Preferably i of cerium is necessarily within the range of 0.03 to 0.10 wt%, and the addition of niobium is preferably within the range of 1.0 to 2.5 wt%.

<Effects of the Invention> Thus, the modified alloy of the present invention improves the properties of the base LRQ alloy and expands the application of the LR○ alloy as a high-temperature member in conventional closed cycle energy conversion systems. be. Such energy conversion systems include, for example, heat engines, Stirling engines, and other steam power plants, steam generators, and turbines; nuclear heat systems, piping, heat exchangers (moxibustion devices); closed cycle solar power generation systems, etc. These modified LRO alloys have excellent high temperature strength.

It has creep properties and fatigue resistance.

These properties, along with excellent corrosion resistance in steam environments, make these alloys particularly suitable for steam turbine applications.

It will be apparent to those skilled in the art that many variations to this invention may be made within the scope of the invention.
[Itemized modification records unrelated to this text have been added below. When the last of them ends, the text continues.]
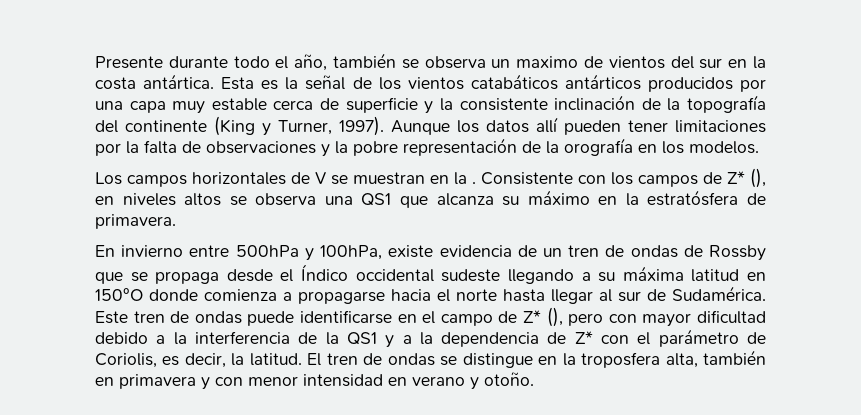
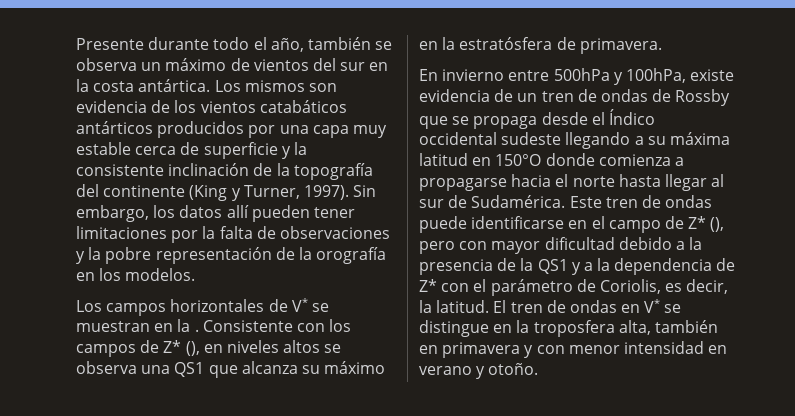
- Presente durante todo el año, también se observa un maximo de vientos del sur en la costa antártica.
+ Presente durante todo el año, también se observa un máximo de vientos del sur en la costa antártica.
- Esta es la señal de los vientos catabáticos antárticos producidos por una capa muy estable cerca de superficie y la consistente inclinación de la topografía del continente (King y Turner, 1997).
+ Los mismos son evidencia de los vientos catabáticos antárticos producidos por una capa muy estable cerca de superficie y la consistente inclinación de la topografía del continente (King y Turner, 1997).
- Aunque los datos allí pueden tener limitaciones por la falta de observaciones y la pobre representación de la orografía en los modelos.
+ Sin embargo, los datos allí pueden tener limitaciones por la falta de observaciones y la pobre representación de la orografía en los modelos.
- Los campos horizontales de V se muestran en la .
+ Los campos horizontales de V* se muestran en la .
- Este tren de ondas puede identificarse en el campo de Z* (), pero con mayor dificultad debido a la interferencia de la QS1 y a la dependencia de Z* con el parámetro de Coriolis, es decir, la latitud.
+ Este tren de ondas puede identificarse en el campo de Z* (), pero con mayor dificultad debido a la presencia de la QS1 y a la dependencia de Z* con el parámetro de Coriolis, es decir, la latitud.
- El tren de ondas se distingue en la troposfera alta, también en primavera y con menor intensidad en verano y otoño.
+ El tren de ondas en V* se distingue en la troposfera alta, también en primavera y con menor intensidad en verano y otoño.

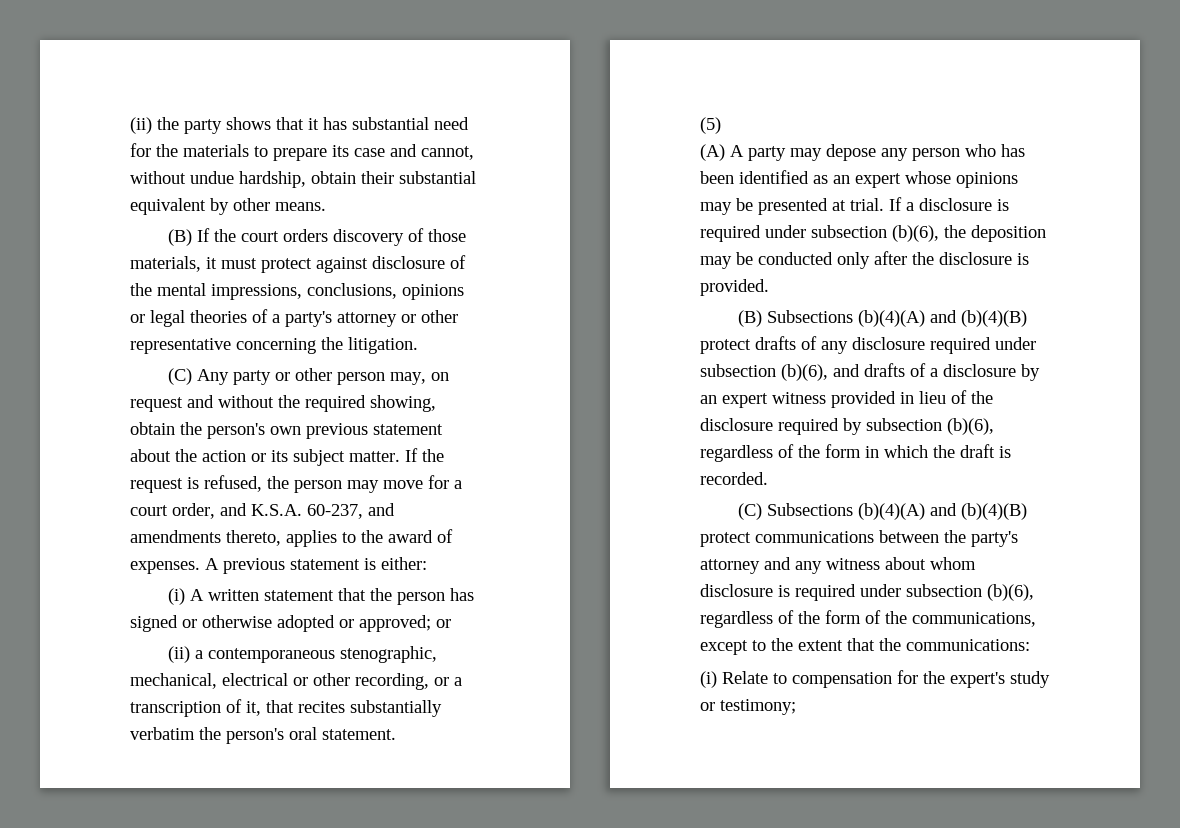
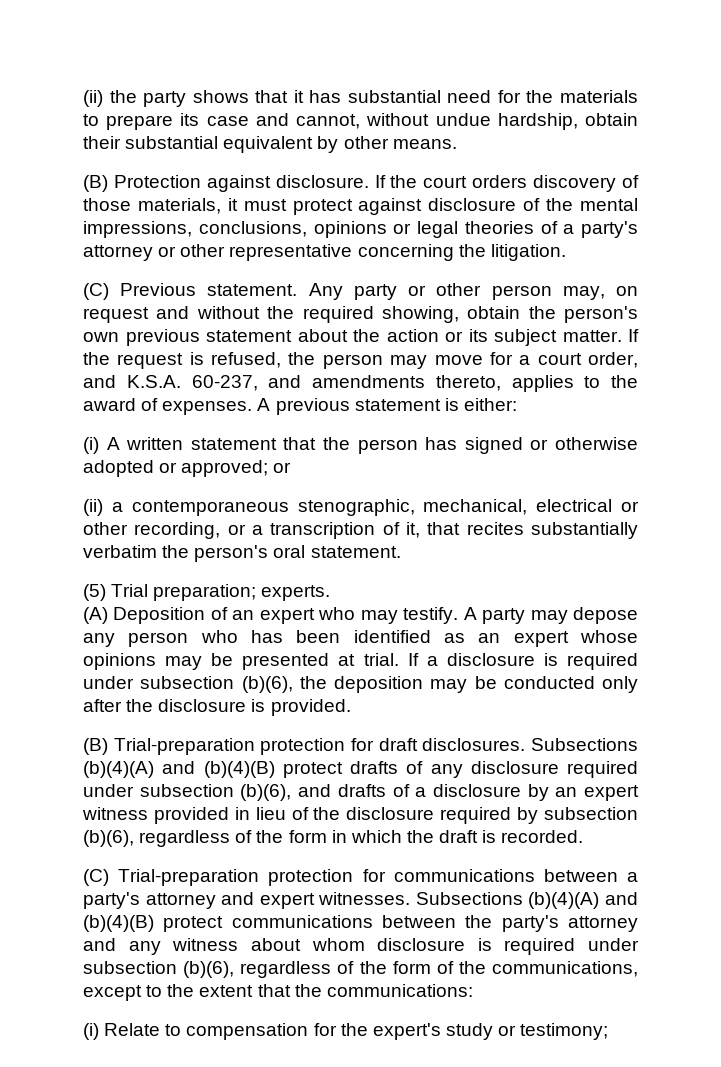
- (B) If the court orders discovery of those materials, it must protect against disclosure of the mental impressions, conclusions, opinions or legal theories of a party's attorney or other representative concerning the litigation.
+ (B) Protection against disclosure. If the court orders discovery of those materials, it must protect against disclosure of the mental impressions, conclusions, opinions or legal theories of a party's attorney or other representative concerning the litigation.
- (C) Any party or other person may, on request and without the required showing, obtain the person's own previous statement about the action or its subject matter.
+ (C) Previous statement. Any party or other person may, on request and without the required showing, obtain the person's own previous statement about the action or its subject matter.
- (5)
- (A) A party may depose any person who has been identified as an expert whose opinions may be presented at trial.
+ (5) Trial preparation; experts.
+ (A) Deposition of an expert who may testify. A party may depose any person who has been identified as an expert whose opinions may be presented at trial.
- (B) Subsections (b)(4)(A) and (b)(4)(B) protect drafts of any disclosure required under subsection (b)(6), and drafts of a disclosure by an expert witness provided in lieu of the disclosure required by subsection (b)(6), regardless of the form in which the draft is recorded.
+ (B) Trial-preparation protection for draft disclosures. Subsections (b)(4)(A) and (b)(4)(B) protect drafts of any disclosure required under subsection (b)(6), and drafts of a disclosure by an expert witness provided in lieu of the disclosure required by subsection (b)(6), regardless of the form in which the draft is recorded.
- (C) Subsections (b)(4)(A) and (b)(4)(B) protect communications between the party's attorney and any witness about whom disclosure is required under subsection (b)(6), regardless of the form of the communications, except to the extent that the communications:
+ (C) Trial-preparation protection for communications between a party's attorney and expert witnesses. Subsections (b)(4)(A) and (b)(4)(B) protect communications between the party's attorney and any witness about whom disclosure is required under subsection (b)(6), regardless of the form of the communications, except to the extent that the communications:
[Brief explanation of drawings]

Figure 1 shows LRO-20 ((Fe5ON!50)3V)
1 is a graph showing the effect of temperature on the ultimate tensile strength of base LRO alloy based on Nb-based LRO alloy and Nb-based LRQ alloy. FIG. 2 is a graph showing the effect of temperature on the ultimate tensile strength of base LRO alloys and modified LRO alloys based on LRO-1 ((Fe22C07B)3V). IC Goyu 1C Lj, 2

Claims (1)

[Claims] 1. Nominal composition (Fe, Ni, Co)_3(V, M) [where M represents a ductility-enhancing metal selected from the group consisting of Ti, Zr, Hf and mixtures thereof]. iron, which has
A long range ordered alloy consisting of nickel, cobalt, vanadium, titanium, zirconium and hafnium,
cerium in an amount sufficient to improve the creep properties in the resulting alloy without adversely affecting the processing of the alloy;
A long range ordered alloy characterized by adding a creep property improving element selected from the group consisting of niobium and mixtures thereof. 2. The creep property improving element is 0.03 to 0.1wt
% of cerium. 3. The creep property improving element is 1.0 to 2.5 wt%
A long range ordered alloy according to claim 1, which is niobium. 4. The creep property improving element is 0.03 to 0.1wt
% cerium and 1.0-2.5 wt % niobium. 5. having a nominal composition (Fe, Ni, Co)_3(V, M), where M represents a ductility-enhancing metal selected from the group consisting of Ti, Zr, Hf and mixtures thereof; 22
~23 wt% V, 35-50 wt% Fe, 0-22
wt% Co, 19-40 wt% Ni, and 0.4
A long range ordered alloy consisting of ~1.4 wt% M,
cerium in an amount sufficient to improve the creep properties in the resulting alloy without adversely affecting the processing of the alloy;
A long range ordered alloy characterized by adding a creep property improving element selected from the group consisting of niobium and mixtures thereof. 6. The creep property improving element is 0.03 to 0.1wt
% of cerium. 7. The creep property improving element is 1.0 to 2.5 wt%
The long range ordered alloy according to claim 5, which is niobium. 8. The creep property improving element is 0.03 to 0.1wt
% cerium and 1.0-2.5 wt% niobium. 9. having a nominal composition (Fe, Ni, Co)_3(V, M), where M represents a ductility-enhancing metal selected from the group consisting of Ti, Zr, Hf and mixtures thereof; 22
~23 wt% V, 14-30 wt% Fe, 37-6
4 wt% Co, 0-10 wt% Ni, and 0.4
A long range ordered alloy consisting of ~1.4 wt% M,
cerium in an amount sufficient to improve the creep properties in the resulting alloy without adversely affecting the processing of the alloy;
A long range ordered alloy characterized by adding a creep property improving element selected from the group consisting of niobium and mixtures thereof. 10. The creep property improving element is 0.03 to 0.1w
10. The long range ordered alloy of claim 9 which is t% cerium. 11. The creep property improving element is 1.0 to 2.5wt
% of niobium. 12. The creep property improving element is 0.03 to 0.1w
10. The long range ordered alloy of claim 9, which is t% cerium and 1.0-2.5wt% niobium.